Forum Moderators: open
[edited by: claus at 3:20 pm (utc) on Dec. 7, 2003]
Hopefully one day I will say "I see it now." But for now - I'll sit on the sidelines here until I see some movement.
Earth is round!
Nope. It's ellipsoid ;)
In fact it is an oblate spheroid. There's nothing worse than a pedantic statement which is, in itself, incorrect.
[added]claus, your sticky box is full[/added]
There is always algo tweaking going on, but this is not the root of the issue.
Both sides of this filter/no filter argument could be right.
The one thing the guys at Google don't want us to do is figure out what they have done otherwise they will have wasted their time.
Steveb is right there has been a change in the algo but I think he's wrong to rule out a filter as well as a shift in the algo, on the basis of the evidence that he has stated in this thread. I've suggested elsewhere that perhaps pages flagged for filtering have some filter factor applied if there is an exact match with a term in a "filter list". I'm suggesting that this filter factor may be BadRank calculated off-line in the same way as PageRank is calculated but in this case it is not published. I guess that this extra factor does not have to be stored as an on/off switch but could be on a 1-10 scale like PageRank.
This would explain all of the anomolies that have been reported here and would explain the extra factor that appears to be applied to some pages for certain terms and not to other pages as an extra hidden factor. Whether you call that a filter is a matter of semantics. No pun intended ;-)
Google was and is in danger of having the quality of its results drowned in a sea of spam. The big idea of its founders "PageRank", based on the "Unique democracy of the Web", was being destroyed by rigged elections.
In my delusional state I think that they may have found what they think is the perfect solution to this problem. A kind of scales of justice where the good, PageRank plus positive in document factors etc. are weighed against the bad dodgy backlinks and overoptimisation applied only to search terms that themselves are weighed by some mechanism that decides if they are or are likely to be the subjects of abuse. By applying this principal Google can be returned to its utopian vision.
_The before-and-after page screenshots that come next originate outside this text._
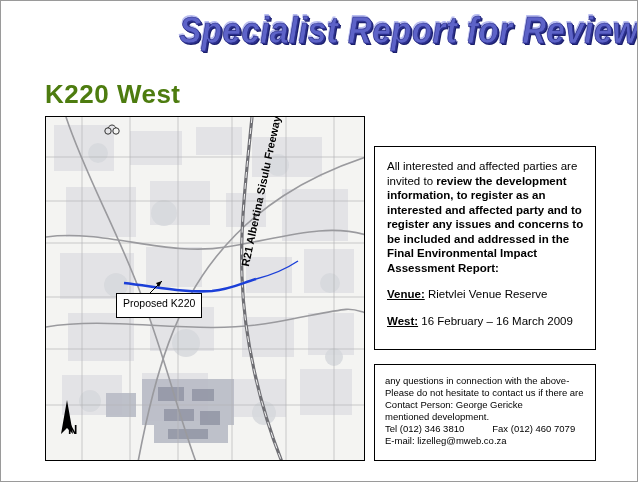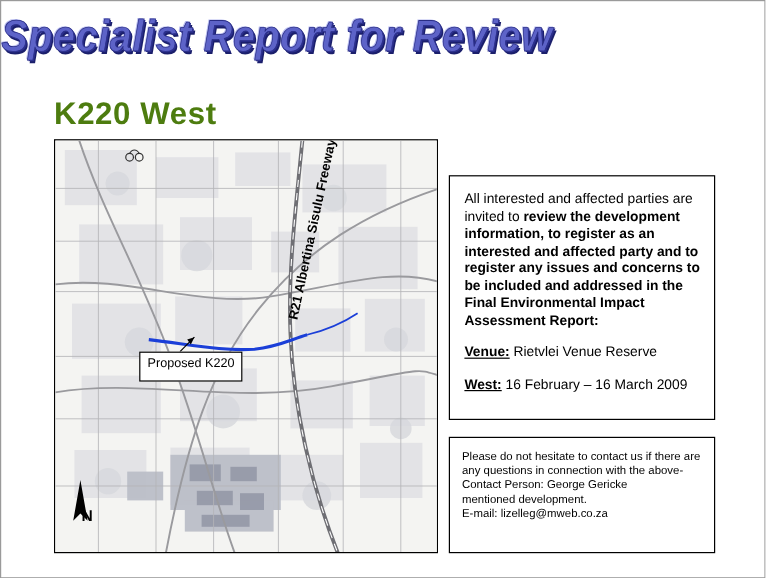--- a/index.html
+++ b/index.html
@@ -26,7 +26,7 @@
     left: 0;
     top: 8px;
     width: 638px;
-    text-align: left;
+    text-align: right;
   }
   .title {
     display: inline-block;

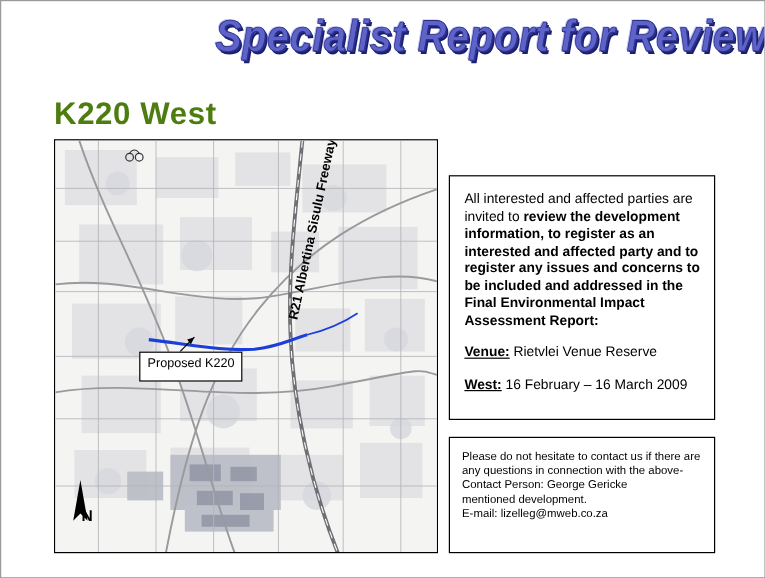--- a/index.html
+++ b/index.html
@@ -326,8 +326,8 @@
   </div>
 
   <div class="contact">
+    <p>any questions in connection  with the above-</p>
     <p>Please do not hesitate to contact us if there are</p>
-    <p>any questions in connection  with the above-</p>
     <p>
       <span>Contact Person:</span>
       <span>George Gericke</span>

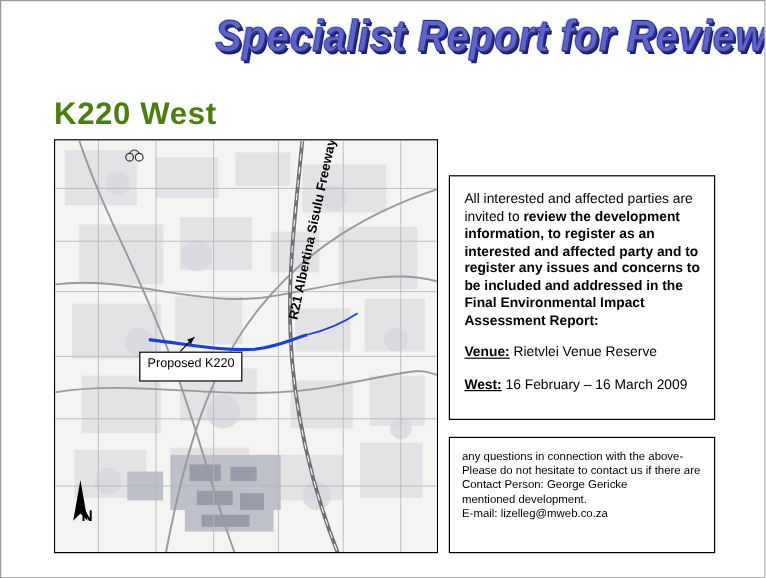--- a/index.html
+++ b/index.html
@@ -333,6 +333,16 @@
       <span>George Gericke</span>
     </p>
     <p>mentioned development.</p>
+    <p class="tel-row">
+      <span>
+        <span>Tel</span>
+        <span>(012) 346 3810</span>
+      </span>
+      <span>
+        <span>Fax</span>
+        <span>(012) 460 7079</span>
+      </span>
+    </p>
     <p>
       <span>E-mail:</span>
       <span>lizelleg@mweb.co.za</span>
I've been badly affected by Florida and I still think that if this is what they are doing it is a good idea for the long term. In the short term I'm buisily trying to pile stuff on the positive side of the scales whilst reducing the weight on the negative side. I recon that even if I'm wrong it can't do me any harm long term.
Best wishes
Sid
PS My understanding of the mechanism of "search term -nonesensestring" is that we are searching for, in this case the words search and term excluding any document which includes a string which would never occur in any document. Therefore it forces Google to search for the search term but fools it into thinking that it is not searching for one of the terms in its filter list. This proves that some extra factor is applied to certain search terms. That sounds like a filter to me but perhaps its just part of one big algo. One things for sure if they don't swithch it off we are going to have to learn how to live with it.